The first connector 31A of the first tube 31 is detachably attached to the forceps ferrule 91A. In a state where the first connector 31A is attached to the forceps ferrule 91A, the plurality (four, in this case) of spheres 72 of the first connector 31A engages with the outwardly extending flange 78 of the forceps ferrule 91A to inhibit detachment of the flange 78. A circumferential gap G1 is formed between the body section 77 of the forceps ferrule 91A and the connector main body 71.

The fluid fed from the first tube 31 is introduced into an inner side of the body section 77 of the forceps ferrule 91A, flows out from the gap G2 via a space between the connector main body 71 in which the hole H75 is formed and a sphere 72, and flows out from the gap G1 via a space between the connector main body 71 and the forceps ferrule 91A. The fluid flowing out from the gaps G1 and G2 in a connection area between the first connector 31A and the forceps ferrule 91A cleans the forceps ferrule 91A.

It should be noted that the shape of the first connector 31A of the first tube 31 is not limited to that mentioned above, and a connector disclosed in international publication WO2015-001843 already described can also be employed.

FIG. 4 is a cross-sectional view of a convergence section of the conduits in the endoscope reprocessor according to the first embodiment.
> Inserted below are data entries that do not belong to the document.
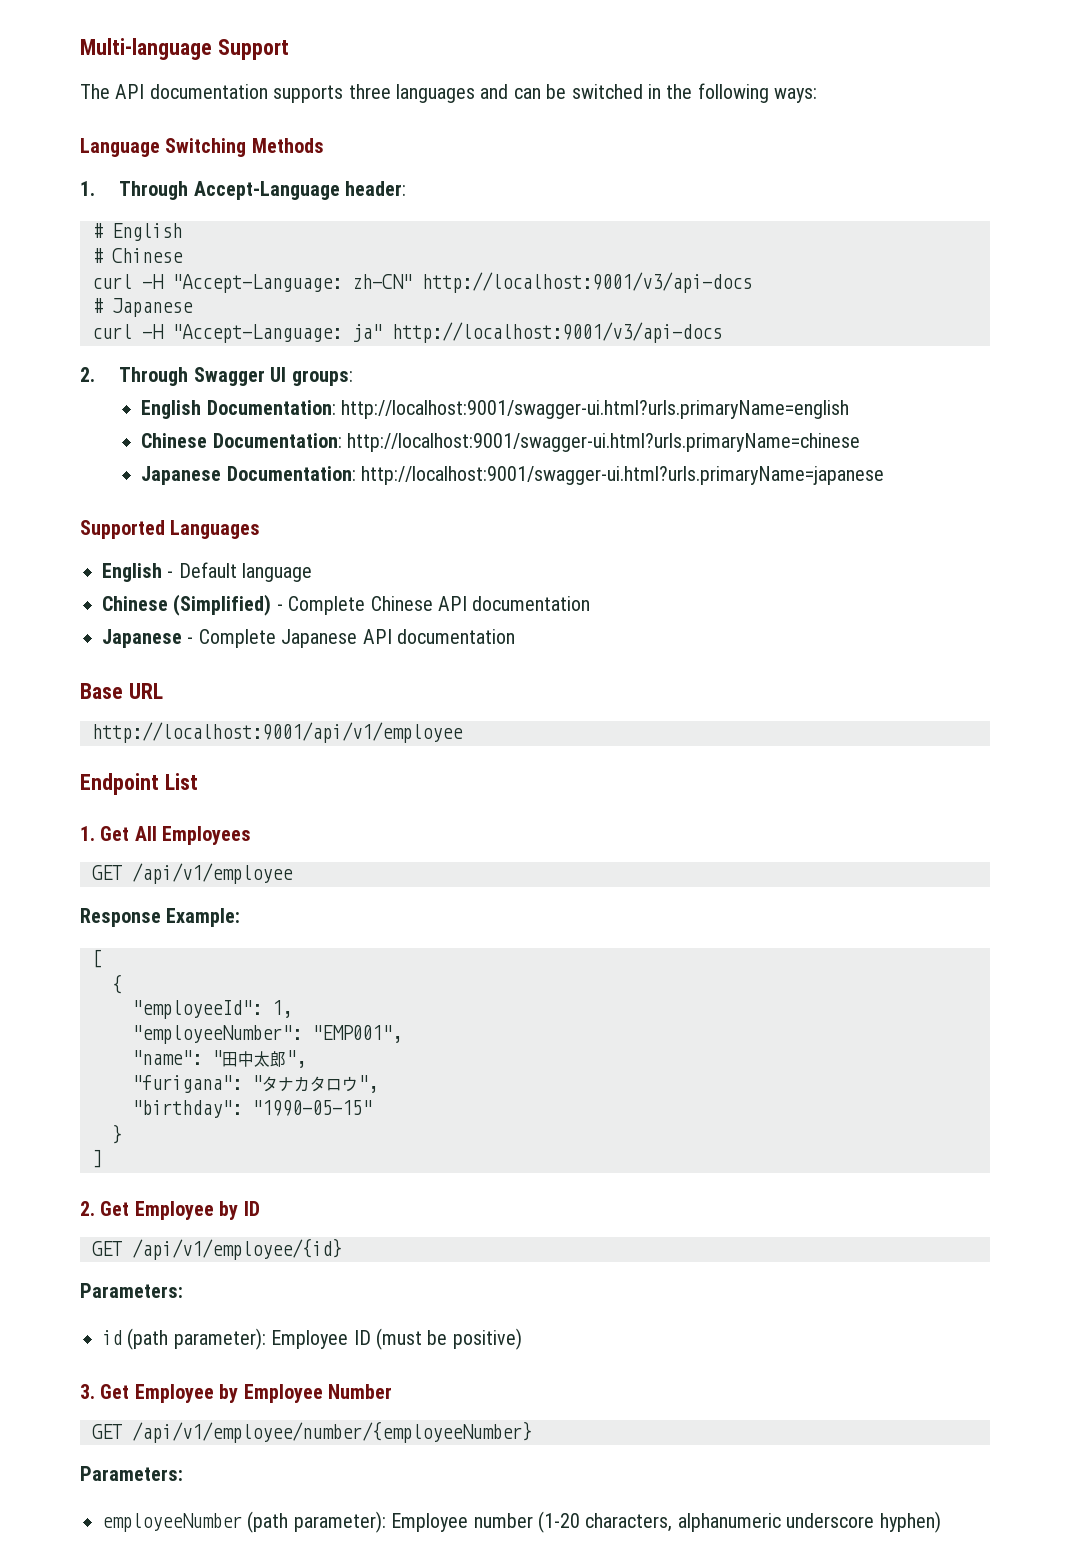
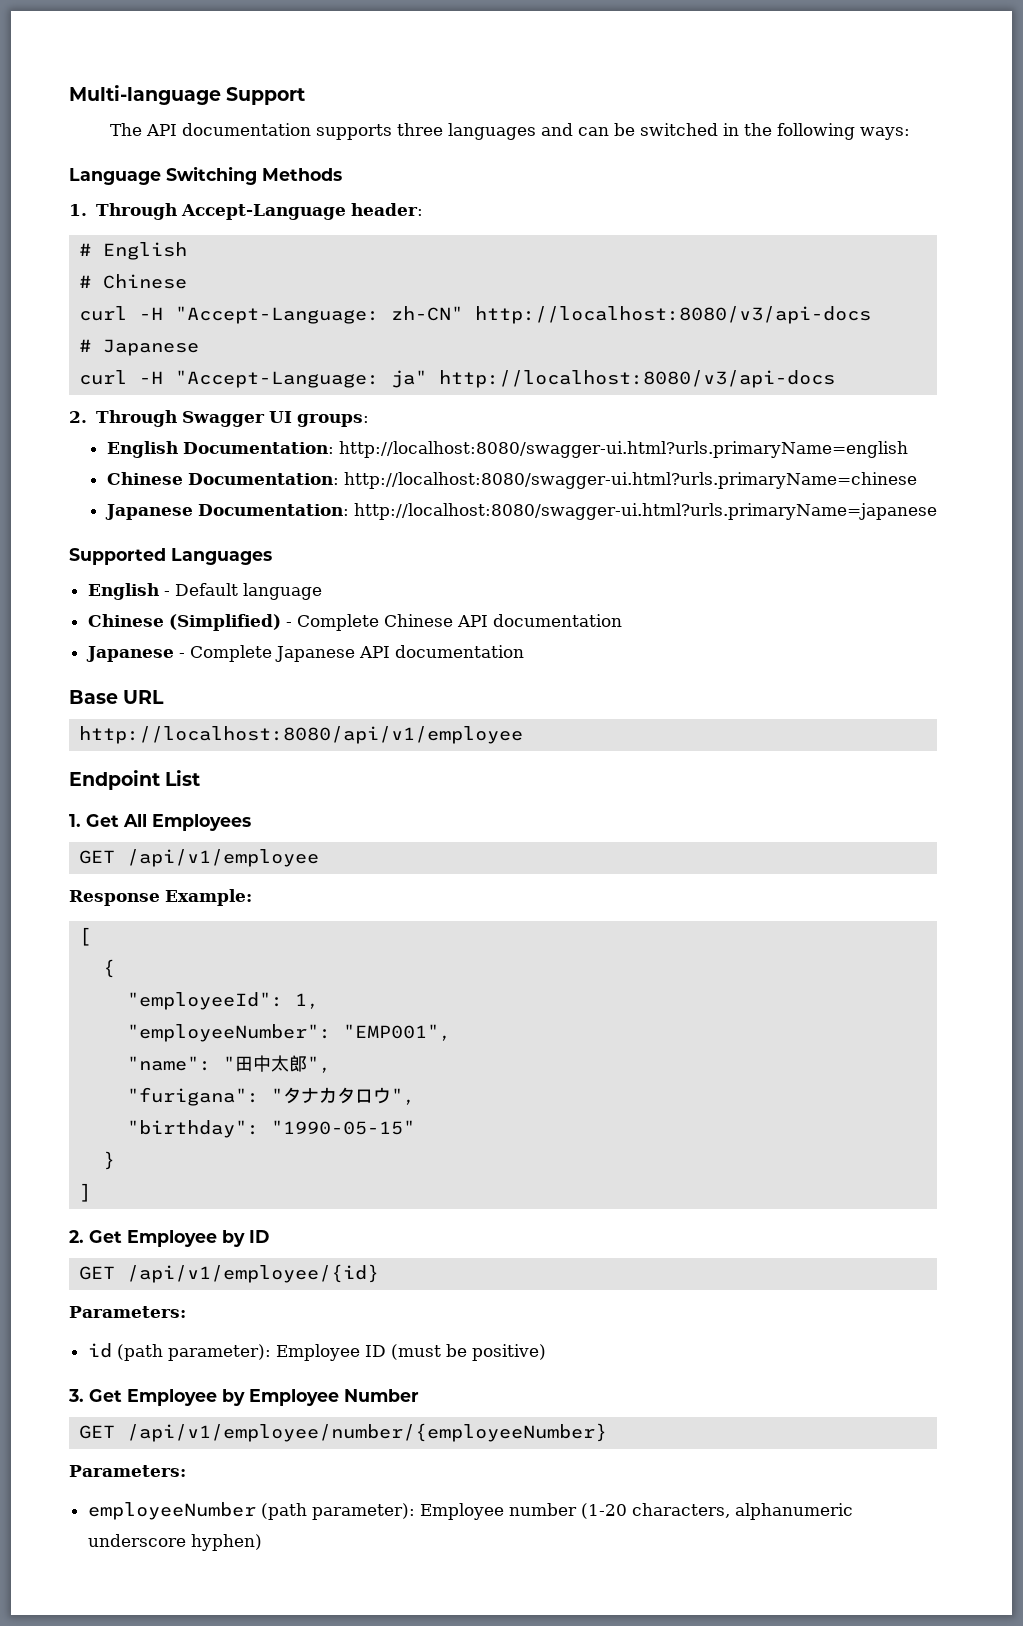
- curl -H "Accept-Language: zh-CN" http://localhost:9001/v3/api-docs
+ curl -H "Accept-Language: zh-CN" http://localhost:8080/v3/api-docs
- curl -H "Accept-Language: ja" http://localhost:9001/v3/api-docs
+ curl -H "Accept-Language: ja" http://localhost:8080/v3/api-docs
- English Documentation: http://localhost:9001/swagger-ui.html?urls.primaryName=english
+ English Documentation: http://localhost:8080/swagger-ui.html?urls.primaryName=english
- Chinese Documentation: http://localhost:9001/swagger-ui.html?urls.primaryName=chinese
+ Chinese Documentation: http://localhost:8080/swagger-ui.html?urls.primaryName=chinese
- Japanese Documentation: http://localhost:9001/swagger-ui.html?urls.primaryName=japanese
+ Japanese Documentation: http://localhost:8080/swagger-ui.html?urls.primaryName=japanese
- http://localhost:9001/api/v1/employee
+ http://localhost:8080/api/v1/employee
As shown in FIG. 4, the contaminants P may adhere to the conduit 90 of the endoscope 9 after use, particularly to the first conduit 91 and the third conduit 93, which are withdrawal paths for the treatment instrument inserted into the body.

As already described, since the gaps G1 and G2 are present between the first connector 31A of the first tube 31 connected to the forceps ferrule 91A and the forceps ferrule 91A, if, in the reprocessing process, the fluid supplied to the second conduit 92 flows back through the first conduit 91 via the convergence section, the contaminants P flushed away by the fluid may be trapped in the gaps G1 and G2.

In the present embodiment, control is performed so that the pressure of liquid supplied to the second conduit 92 is equal to or less than the pressure of liquid supplied to the first conduit 91, thereby inhibiting backflow from the second conduit 92 to the first conduit 91. This inhibits the contaminants P from being trapped in the gaps G1 and G2.

Specifically, pressure loss of fluid is expressed by the following equation (1):

Δ ⁢ P = 4 ⁢ f × pu 2 / 2 × L / d ( 1 )

where

• • ΔP is pressure loss [Pa],
  • f is friction coefficient,
  • p is fluid density [kg/m³],
  • u is average fluid velocity [m/s],
  • L is length of the conduit [m], and
  • d is diameter of the conduit [m].

From this equation (1), pressure loss is determined by the ratio of length to diameter of the conduit and fluid velocity. When liquid is fed by the fluid supply unit 10, which is a single driving source, fluid velocities in the first conduit 91 and the second conduit 92 are equivalent to each other, so the pressure loss is determined by the ratio of length to diameter of the conduit.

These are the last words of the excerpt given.